Mrs. Eveleth shook her head, the glimmering smile fixed on her lips as 
on a mask. 
"It is so, dear, I'm afraid. We must do our best to get used to it." 
"I shall never get used to it," Diane cried, springing to her feet--"never, 
never!" 
"It will be hard for you to do without all you've had--when you've had
so much--but--" 
"Oh, it isn't that," Diane broke in, fiercely. "It isn't for me. I can do well 
enough. It's for you." 
"Don't worry about me, dear. I can work." 
The words were spoken in a matter-of-fact tone, but Diane recoiled at 
them as at a sword-thrust. 
"You can--what?" 
It was the last touch, not only of the horror of the situation, but of its 
ludicrous irony. 
"I can work, dear," Mrs. Eveleth repeated, with the poignant 
tranquillity that smote Diane more cruelly than grief. "There are many 
things I could do--" 
"Oh, don't!" Diane wailed, with pleading gestures of the hands. "Oh, 
don't! I can't bear it. Don't say such things. They kill me. There must be 
some mistake. All that money can't have gone. Even if it was only a 
few hundred thousand francs, it would be something. I will not believe 
it. It's too soon to judge. I've heard it took a long time to settle up 
estates. How can they have done it yet?" 
"They haven't. They've only seen its possibilities--and impossibilities." 
"I will never believe it," Diane burst out again. "I will see those men. I 
will tell them. I am positive that it cannot be. Such injustice would not 
be permitted. There must be laws--there must be something--to prevent 
such outrage--especially on you!" She spoke vehemently, striding to 
and fro in the little room, and brushing back from time to time the 
heavy brown hair that in her excitement fell in disordered locks on her 
forehead. "It's too wicked.

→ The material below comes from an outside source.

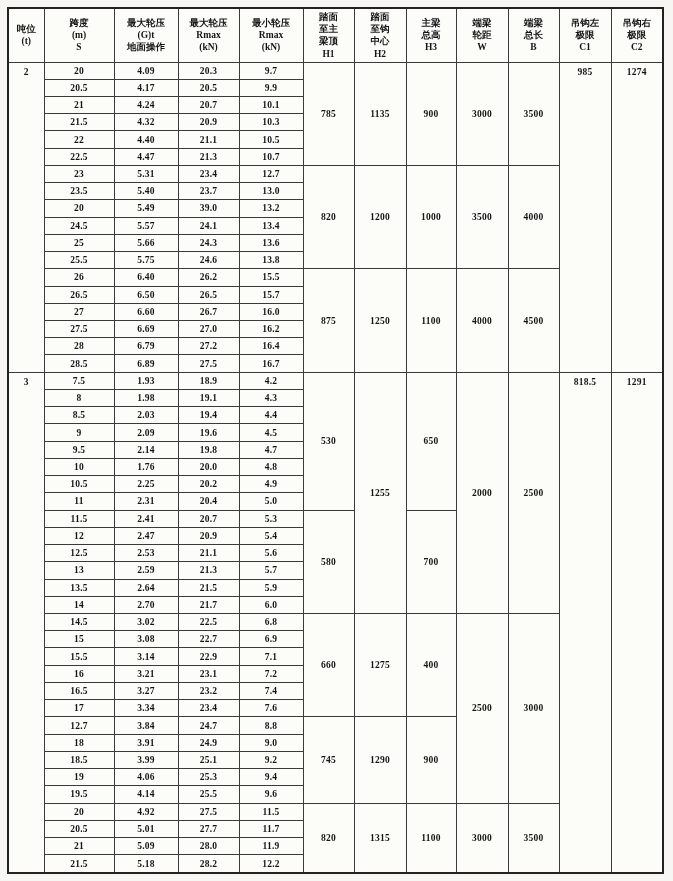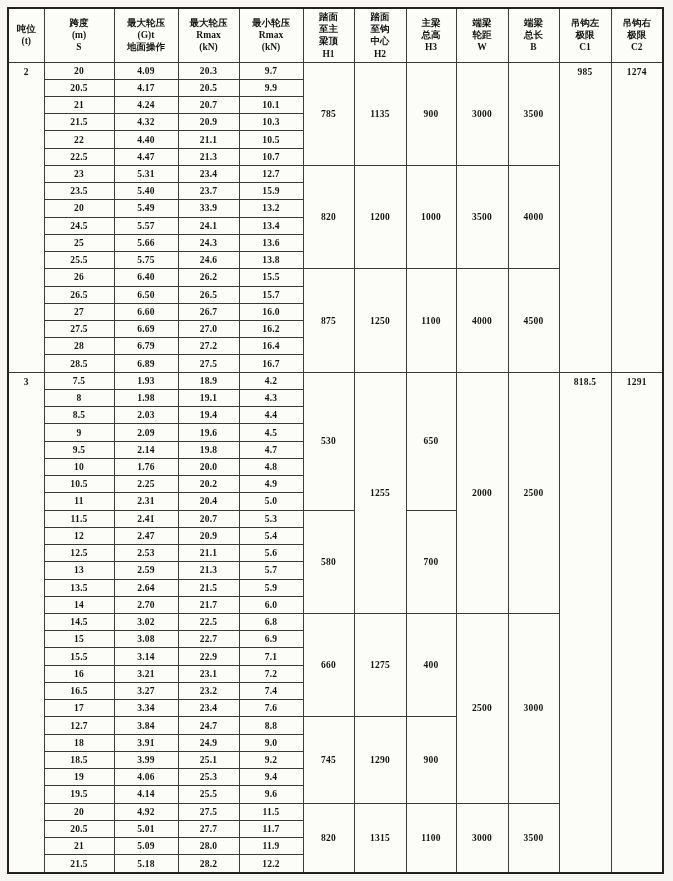"15.9" td { text: 15.9 -> 13.0 }
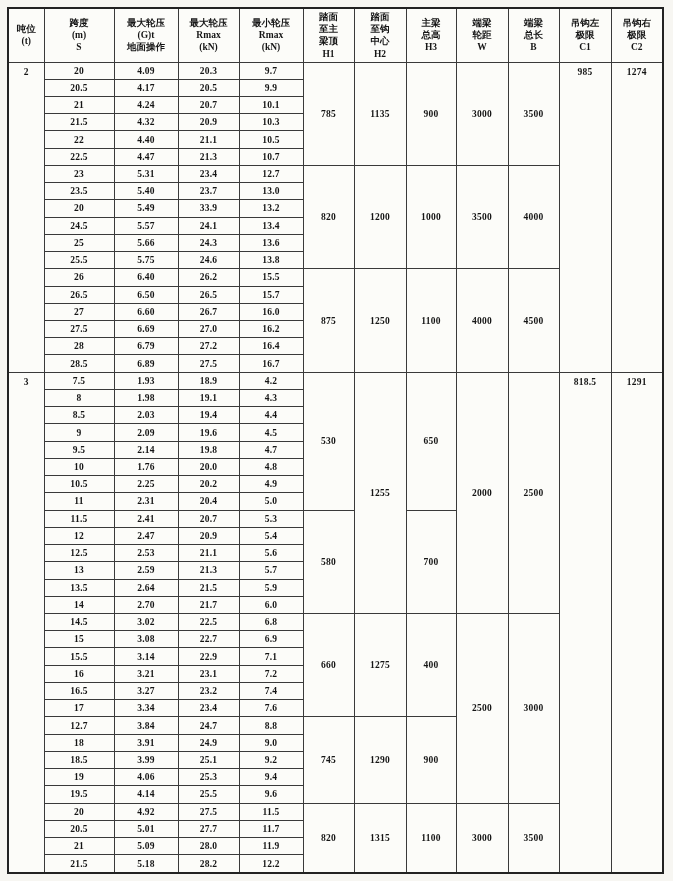"33.9" td { text: 33.9 -> 39.0 }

It's too monstrous. It's intolerable. God 
doesn't allow such things to happen on earth, otherwise He wouldn't be 
God! No, no; you cannot make me think that such things happen. You 
work! The Mater Dolorosa herself was not called upon to bear such
humiliation. If God reigns, as they say He does--" 
"But, Diane dear," Mrs. Eveleth interrupted, gently, "isn't it true that we 
owe it to George's memory to bear our troubles bravely?" 
"I'm ready to bear anything bravely--but this." 
"But isn't this the case, above all others, in which you and I should be 
unflinching? Doesn't any lack of courage on our parts imply a 
reflection on him?" 
"That's true," Diane said, stopping abruptly. 
"I don't know how far you honor George's memory--?" 
"George's memory? Why shouldn't I honor it?" 
"I didn't know. Some women--after what you've just discovered--" 
"I am not--some women! I am Diane Eveleth. Whatever George did I 
shared it, and I share it still." 
"Then you forgive him?" 
"Forgive him?--I?--forgive him? No! What have I to forgive? Anything 
he did he did for me and in order to have the more to give me--and I 
love him and honor him as I never did till now." 
Mrs. Eveleth rose and stood unsteadily beside her desk. 
"God bless you for saying that, Diane."